Still, the unemployment rate rose to 9.4% from 8.9% in April. Economists expected unemployment would increase to 9.2%.

Strangely enough, economists said the rise in unemployment is partly a sign of an improved jobs outlook. That's because people who had stopped looking for work started looking once again, and thus were classified as unemployed rather than "not in the labor force" - which is how the Labor Department counts most discouraged workers.

"As conditions improve more people flock to the labor market," said Robert Brusca of FAO Economics. He believes the economy is poised to start adding jobs before the end of this year.

"Jobs are doing what they do at the end of recessions and in early recoveries," he said. "No one can be optimistic enough to catch the turn when it comes."

But other economists cautioned that even though it was a better-than-expected jobs report, there are still signs of weakness.

Kurt Karl, chief economist at Swiss Re, said he doesn't expect a monthly gain in jobs until at least the middle of 2010. With employers still cutting jobs and hours, he said consumers won't have enough money to spur an economic recovery in the near term.

"I think things are turning for the better. But it's a disappointingly slow turn," he said. "Consumers can't consume more with this kind of picture."

Karl pointed out that the loss of 345,000 jobs in a month was worse than any one-month drop in the previous three recessions. There have now been 6 million jobs lost since the start of 2008, with nearly half of them occurring in the first five months of this year.

"That 345,000, while an improvement, is still a lot of jobs," he said. "We're not out of the woods yet."

The unemployment rate was the highest since August of 1983. And the official unemployment rate only captures part of the pain being felt by job seekers.

More than a quarter of unemployed people have been out of work for six months or more, and the number of long-term unemployed reached nearly 4 million, the highest reading on records that go back to 1980.

There were also 9.1 million people who were working part-time jobs because they could not find full-time work or they had their hours cut back. This was also a record high.

When counting people who wanted full-time work who are working part-time, as well as some of the people who are not counted as unemployed because they had stopped looking for work, the so-called underemployment reading rose to a record level of 16.4%.

What's more, the average work week slipped again to a record low 33.1 hours. That pushed average weekly wages down as well during the month.

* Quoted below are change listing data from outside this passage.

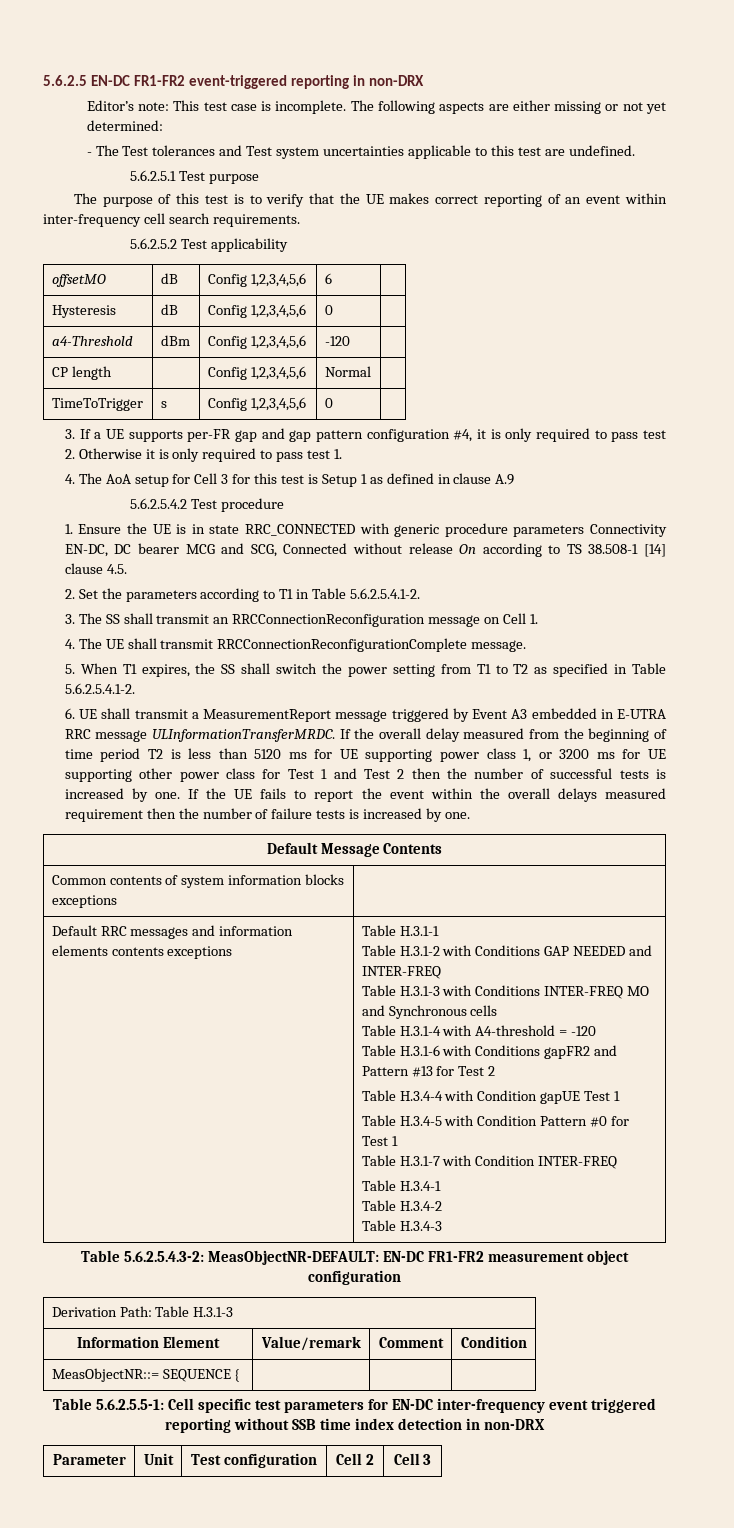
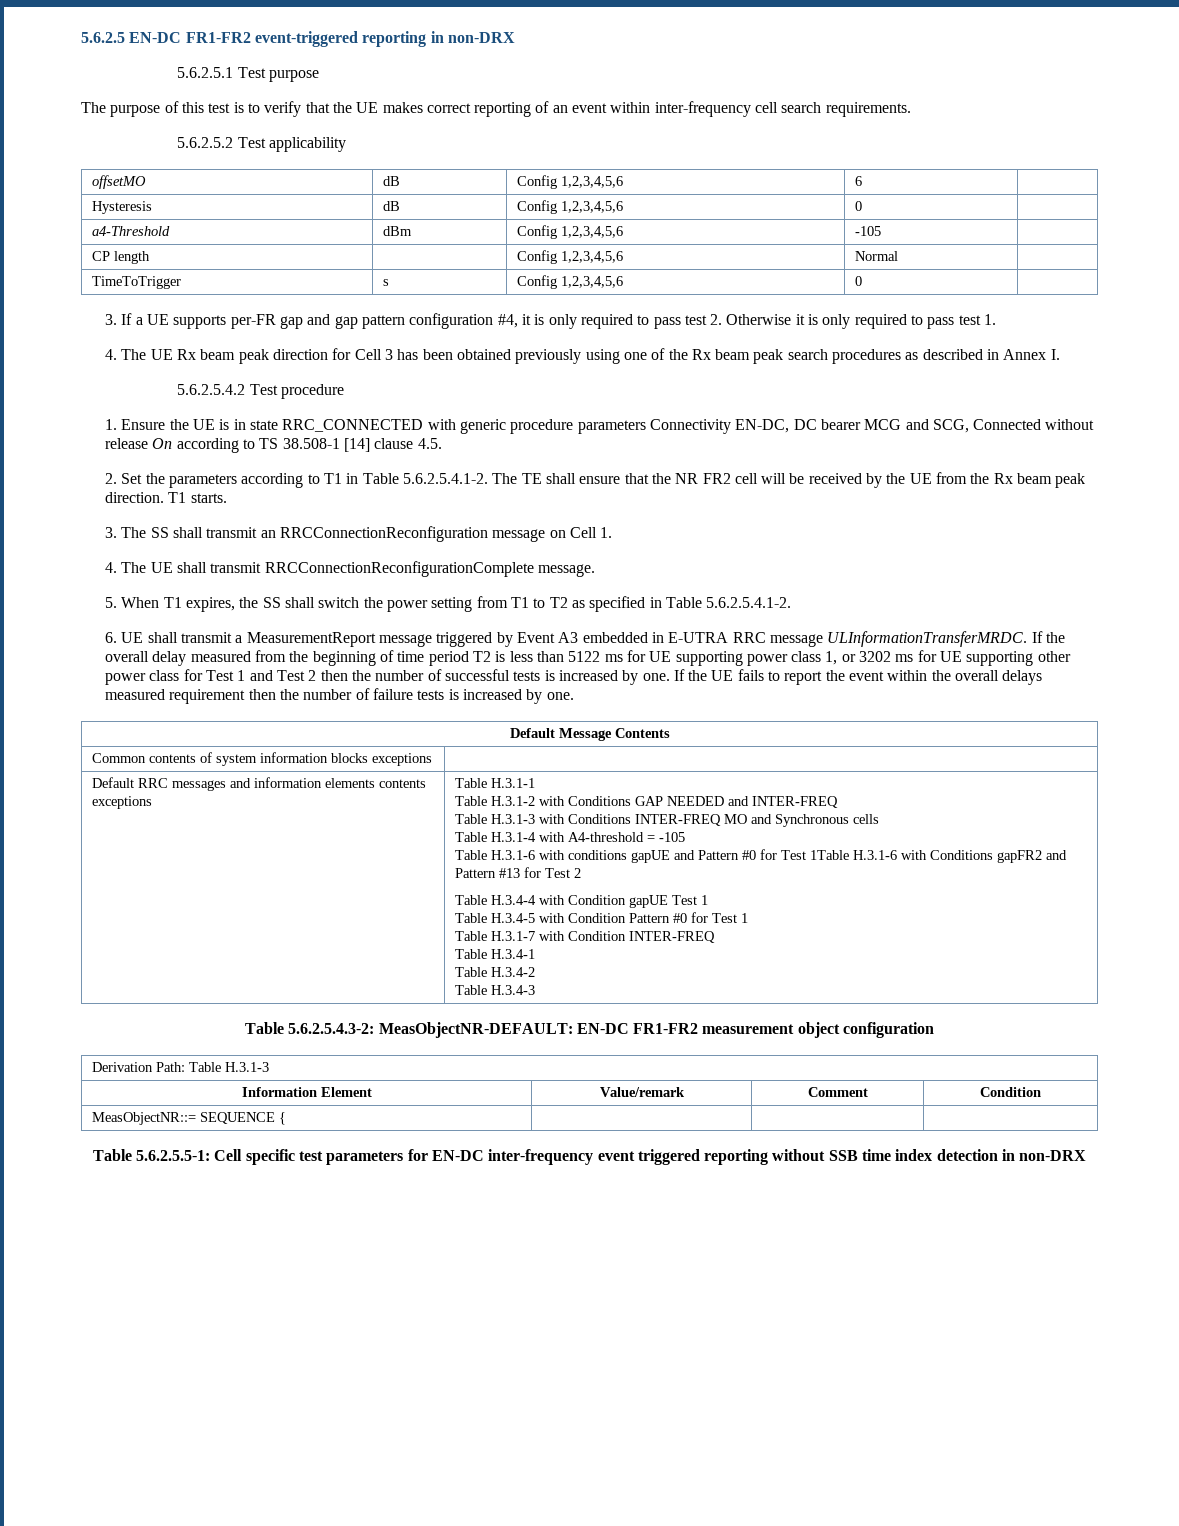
- Editor’s note: This test case is incomplete. The following aspects are either missing or not yet determined:
- - The Test tolerances and Test system uncertainties applicable to this test are undefined.
- a4-Threshold | dBm | Config 1,2,3,4,5,6 | -120 |
+ a4-Threshold | dBm | Config 1,2,3,4,5,6 | -105 |
- 4. The AoA setup for Cell 3 for this test is Setup 1 as defined in clause A.9
+ 4. The UE Rx beam peak direction for Cell 3 has been obtained previously using one of the Rx beam peak search procedures as described in Annex I.
- 2. Set the parameters according to T1 in Table 5.6.2.5.4.1-2.
+ 2. Set the parameters according to T1 in Table 5.6.2.5.4.1-2. The TE shall ensure that the NR FR2 cell will be received by the UE from the Rx beam peak direction. T1 starts.
- If the overall delay measured from the beginning of time period T2 is less than 5120 ms for UE supporting power class 1, or 3200 ms for UE supporting other power class for Test 1 and Test 2 then the number of successful tests is increased by one.
+ If the overall delay measured from the beginning of time period T2 is less than 5122 ms for UE supporting power class 1, or 3202 ms for UE supporting other power class for Test 1 and Test 2 then the number of successful tests is increased by one.
- Table H.3.1-4 with A4-threshold = -120
+ Table H.3.1-4 with A4-threshold = -105
- Table H.3.1-6 with Conditions gapFR2 and Pattern #13 for Test 2
+ Table H.3.1-6 with conditions gapUE and Pattern #0 for Test 1Table H.3.1-6 with Conditions gapFR2 and Pattern #13 for Test 2
- Parameter | Unit | Test configuration | Cell 2 | Cell 3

Tig Gilliam, chief executive of Adecco Group North America, a unit of the world's largest employment staffing firm, said the average hours worked will have to increase before the economy will be ready to start adding jobs again, as employers will be cautious about restarting their hiring.

Gilliam is also concerned that the number of temporary employees fell for the 17th straight month, another sign of employer wariness.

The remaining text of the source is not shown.